Once a Week (magazine)/Series 1/Volume 11/Who was the executioner of King Charles the First?

2783000Once a Week, Series 1, Volume XI — Who was the executioner of King Charles the First?
Dutton Cook


WHO WAS THE EXECUTIONER OF
KING CHARLES THE FIRST?

Cases of “historic doubt” seem to be the legitimate property of the novelist. The mystery which has enveloped the executioner of King Charles the First, the apparent impossibility of fixing the act of beheading upon any man for certain, have opened to the writers of historical romance a fair field for the exhibition of their art. And they have availed themselves of the opportunity. To mention one or two instances: the author of “Whitehall,” M. Alexandre Dumas in his “Vingt-ans-Après,” and Mr. Sala in his novel of “Captain Dangerous,” have introduced to the public various candidates for the distinction of having killed a king. The generally accepted theory, however, is to the effect that the deed was done by the common hangman of the period for a reward of thirty pounds. But the name of the hangman has been less clearly ascertained. Jack Ketch, “a wretch,” says Macaulay, “who had butchered many brave and noble victims, and whose name has during a century and a half been vulgarly given to all who have succeeded him in his odious office,” was not appointed until about 1682. “While Jefferies on the bench, Ketch on the gibbet sits,” says a lampoon of the time. The bungling cruelty exhibited on the occasion of the execution of the unfortunate Duke of Monmouth, nearly led to the destruction of Ketch by the infuriated mob; a strong guard was necessary to save the executioner being torn in pieces. Ketch had succeeded a man named Dun, who is addressed as Squire Dun in a poem by Butler. “The addition of ‘squire,” says an authority, “with which Mr. Dun is dignified, is a mark that he had beheaded some state criminal for high treason, an operation which, according to custom for time out of mind, has always entitled the operator to that distinction.” The predecessor of Dun was Gregory Brandon, after whom the gallows was sometimes called the Gregorian tree, as in the prologue to “Mercurius Brittanicus,” acted at Paris, 1641:

This trembles under the black rod, and he
Doth fear his fate from the Gregorian tree.

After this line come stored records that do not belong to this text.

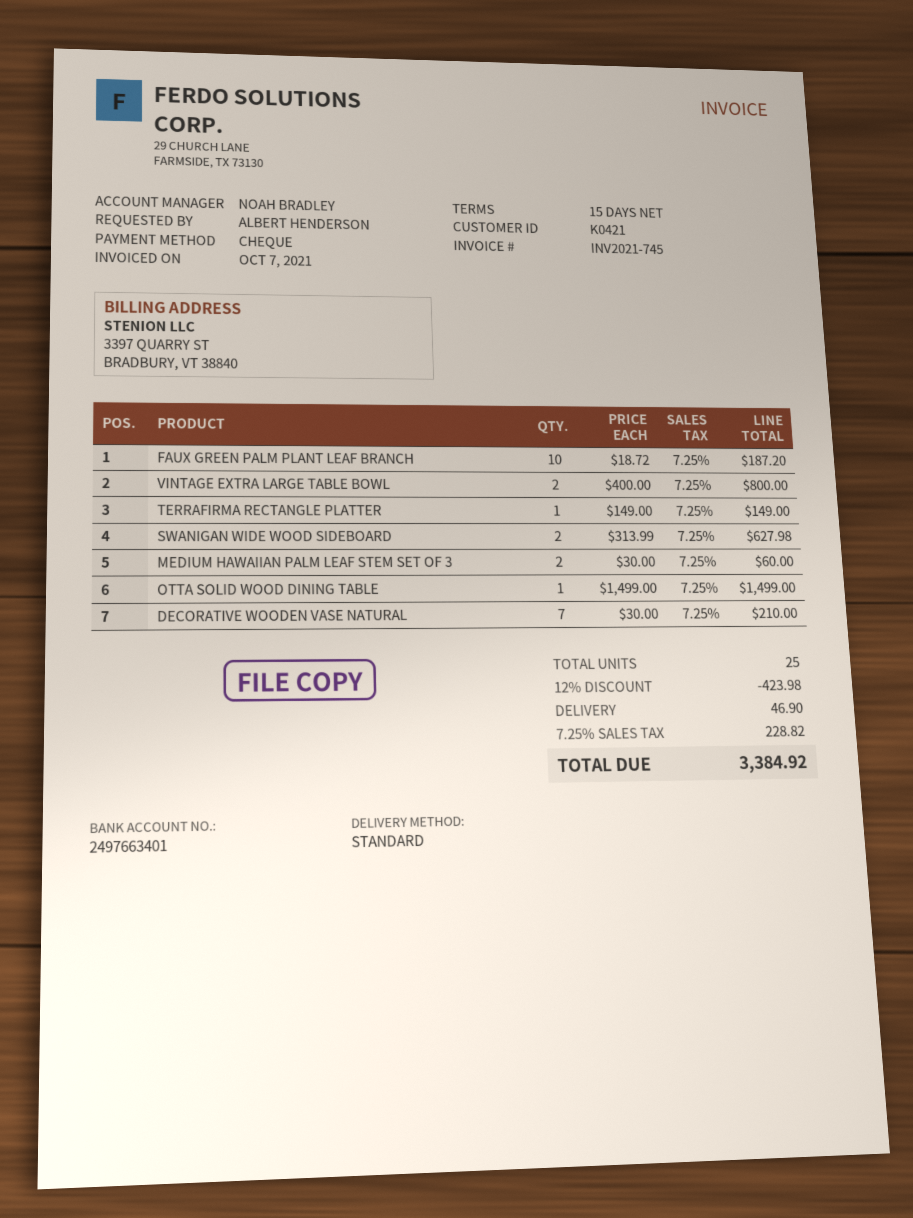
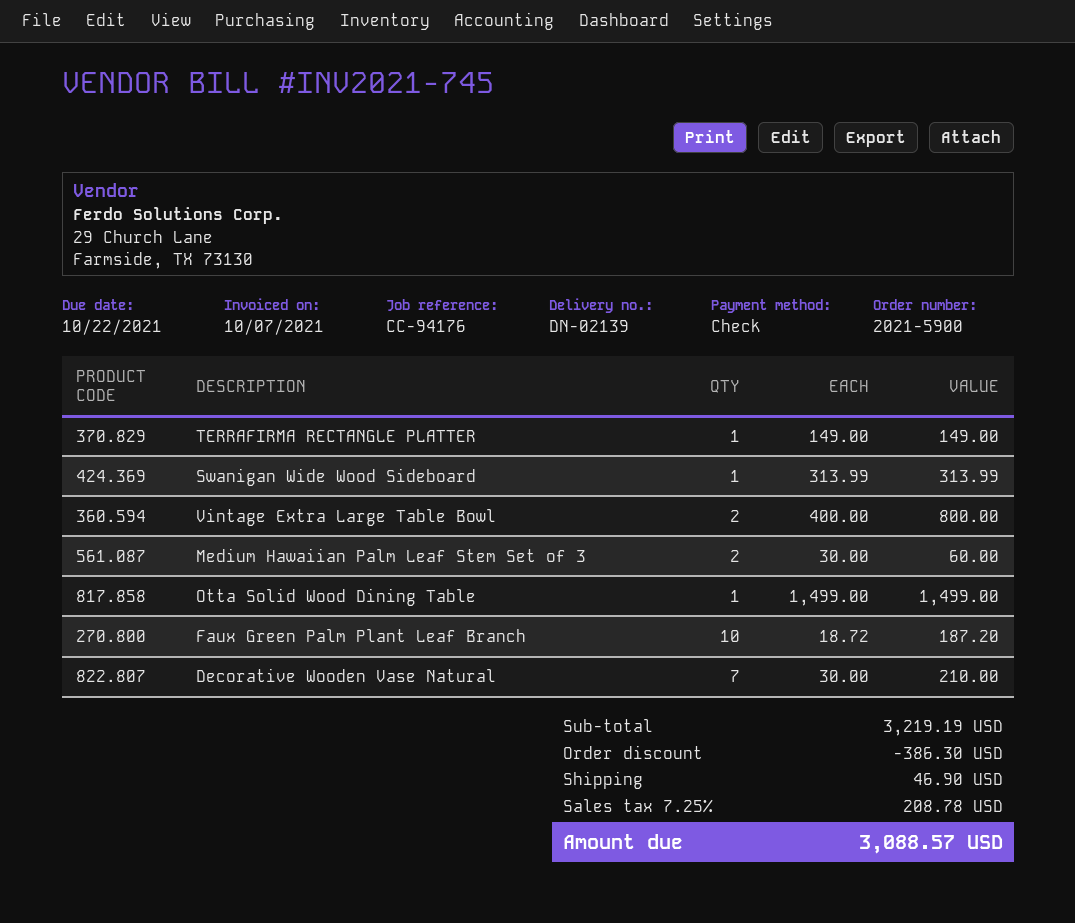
SWANIGAN WIDE WOOD SIDEBOARD: 2 x 313.99 = 627.98 -> 1 x 313.99 = 313.99
discount: 423.98 -> 386.30
tax: 7.25% = 228.82 -> 7.25% = 208.78
total: 3384.92 -> 3088.57

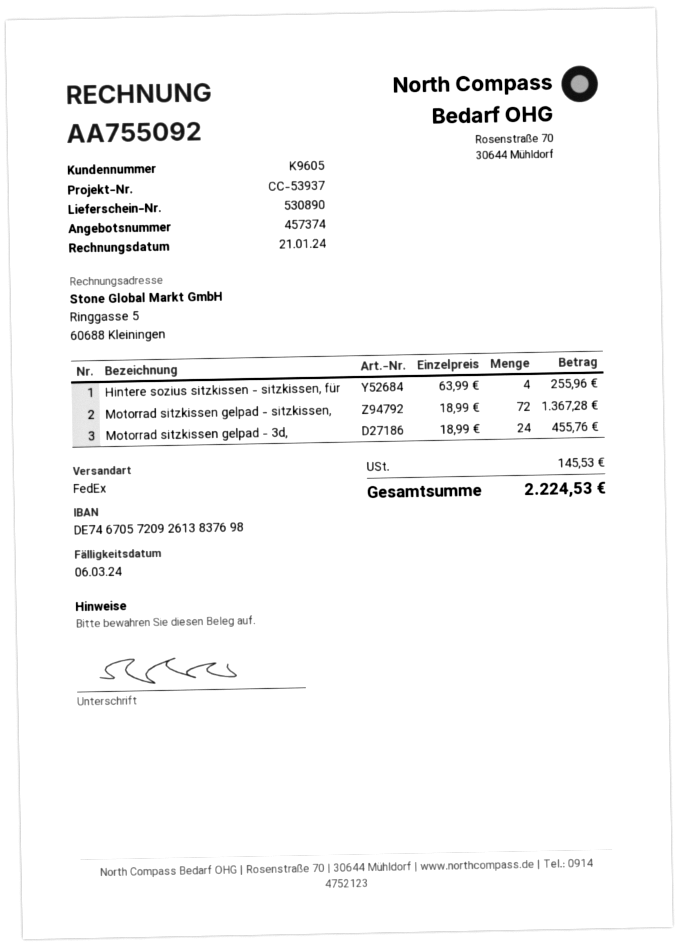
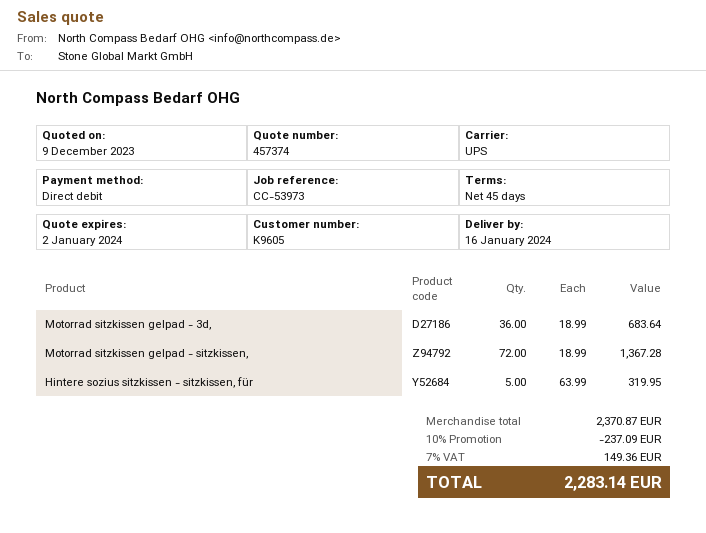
reference: CC-53937 -> CC-53973
shipping method: FedEx -> UPS
Hintere sozius sitzkissen - sitzkissen, für: 4 x 63.99 = 255.96 -> 5 x 63.99 = 319.95
Motorrad sitzkissen gelpad - 3d,: 24 x 18.99 = 455.76 -> 36 x 18.99 = 683.64
discount: none -> 10% = 237.09
tax: 145.53 -> 149.36
total: 2224.53 -> 2283.14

An earlier hangman was named Derrick; possibly, from his name the tackle employed in raising heavy weights on board ship is still known nautically as a derrick.

The executioner of King Charles was probably either Dun or Brandon; yet various authorities, at different times, have charged with the deed, William Walker, Richard Brandon, Hugh Peters, Colonel Joyce, William Hewlet, and lastly, Lord Stair. Against some of these the accusation is, of course, utterly groundless; but on the trial of the regicides after the Restoration, a distinct attempt was made to fix the act of beheading on William Hewlet. The evidence for the prosecution was worthless enough, but the court had quite made up its mind on the subject beforehand, and a verdict of guilty was returned. Hewlet was not executed, however; the insufficiency of proof was too remarkable, and the restored government had some sense of shame.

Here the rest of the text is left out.